[Opening MATERIAL PROVIDED section]

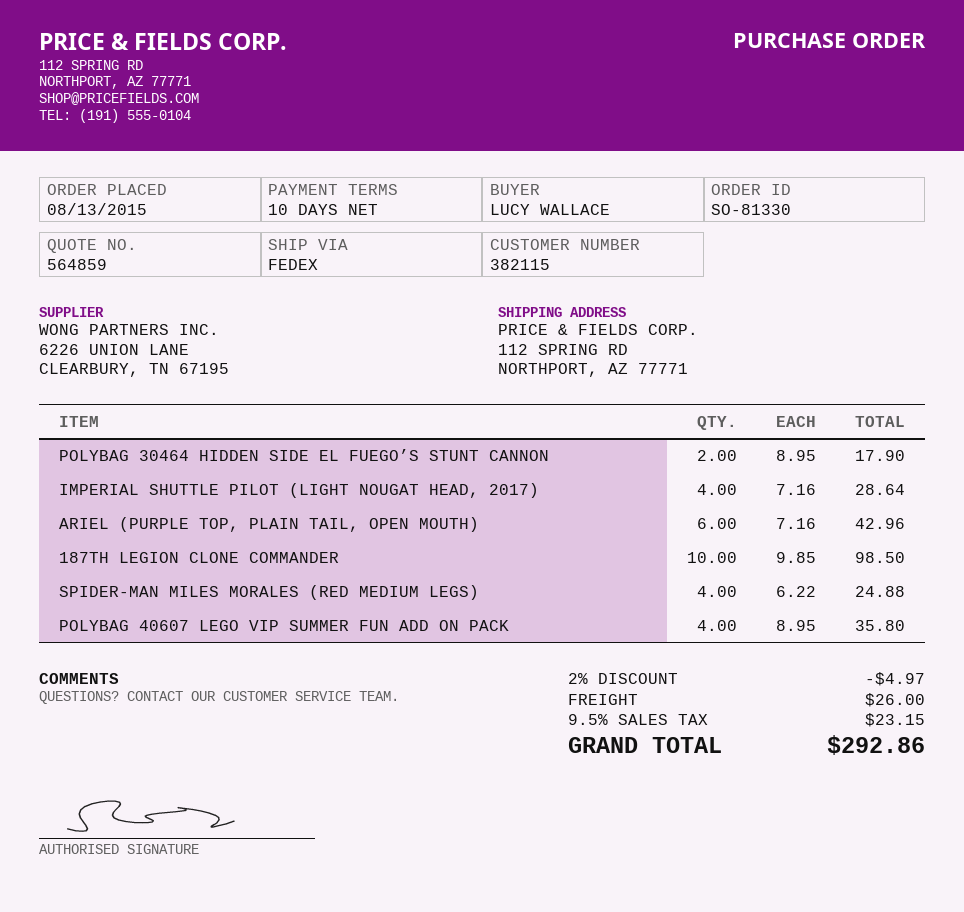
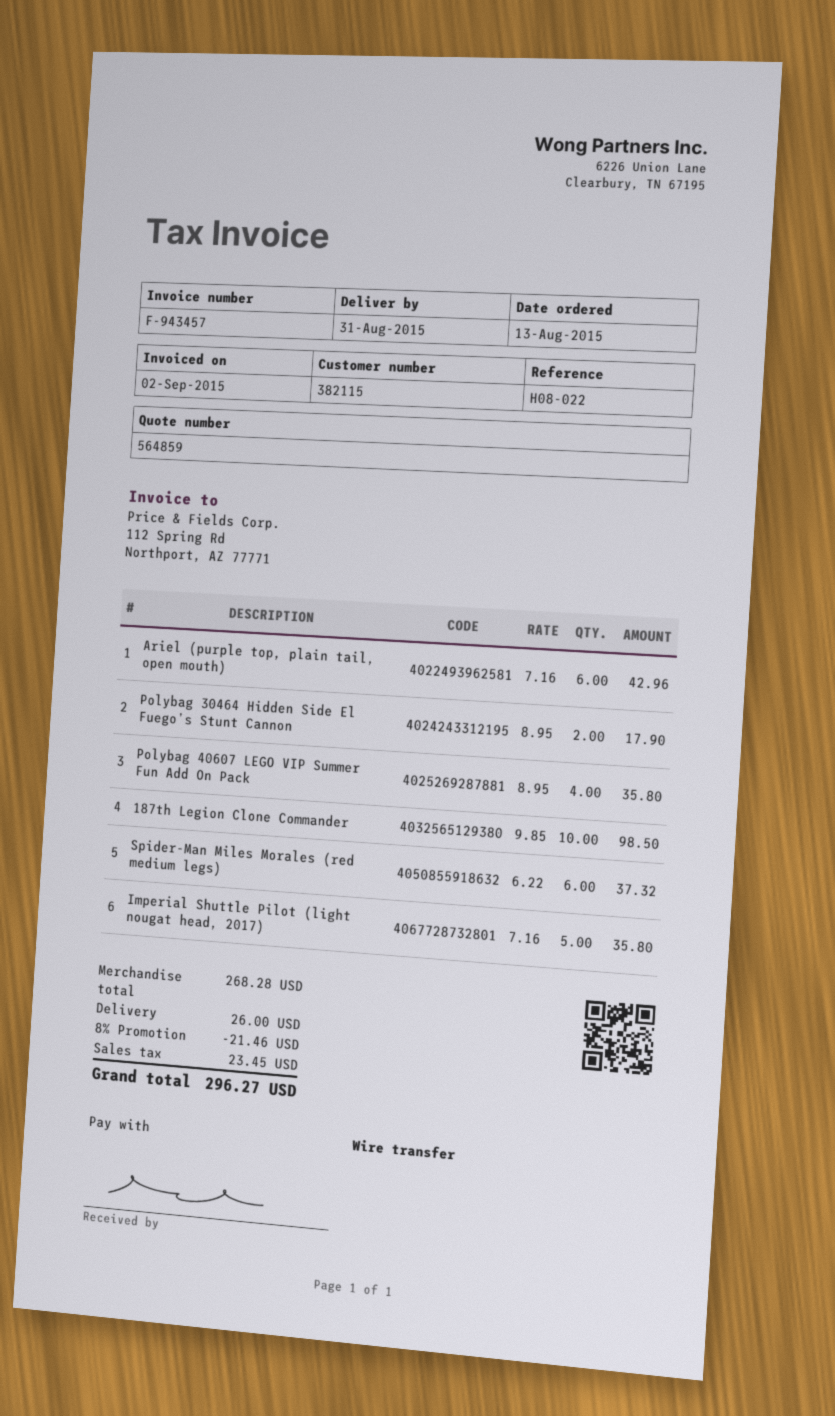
IMPERIAL SHUTTLE PILOT (LIGHT NOUGAT HEAD, 2017): 4 x 7.16 = 28.64 -> 5 x 7.16 = 35.80
SPIDER-MAN MILES MORALES (RED MEDIUM LEGS): 4 x 6.22 = 24.88 -> 6 x 6.22 = 37.32
discount: 2% = 4.97 -> 8% = 21.46
tax: 23.15 -> 23.45
total: 292.86 -> 296.27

[Closing MATERIAL PROVIDED section]

Exact copies of all the entries are needed; output them without the pictures.

■ **RESULT**:
IMPERIAL SHUTTLE PILOT (LIGHT NOUGAT HEAD, 2017): 4 x 7.16 = 28.64 -> 5 x 7.16 = 35.80
SPIDER-MAN MILES MORALES (RED MEDIUM LEGS): 4 x 6.22 = 24.88 -> 6 x 6.22 = 37.32
discount: 2% = 4.97 -> 8% = 21.46
tax: 23.15 -> 23.45
total: 292.86 -> 296.27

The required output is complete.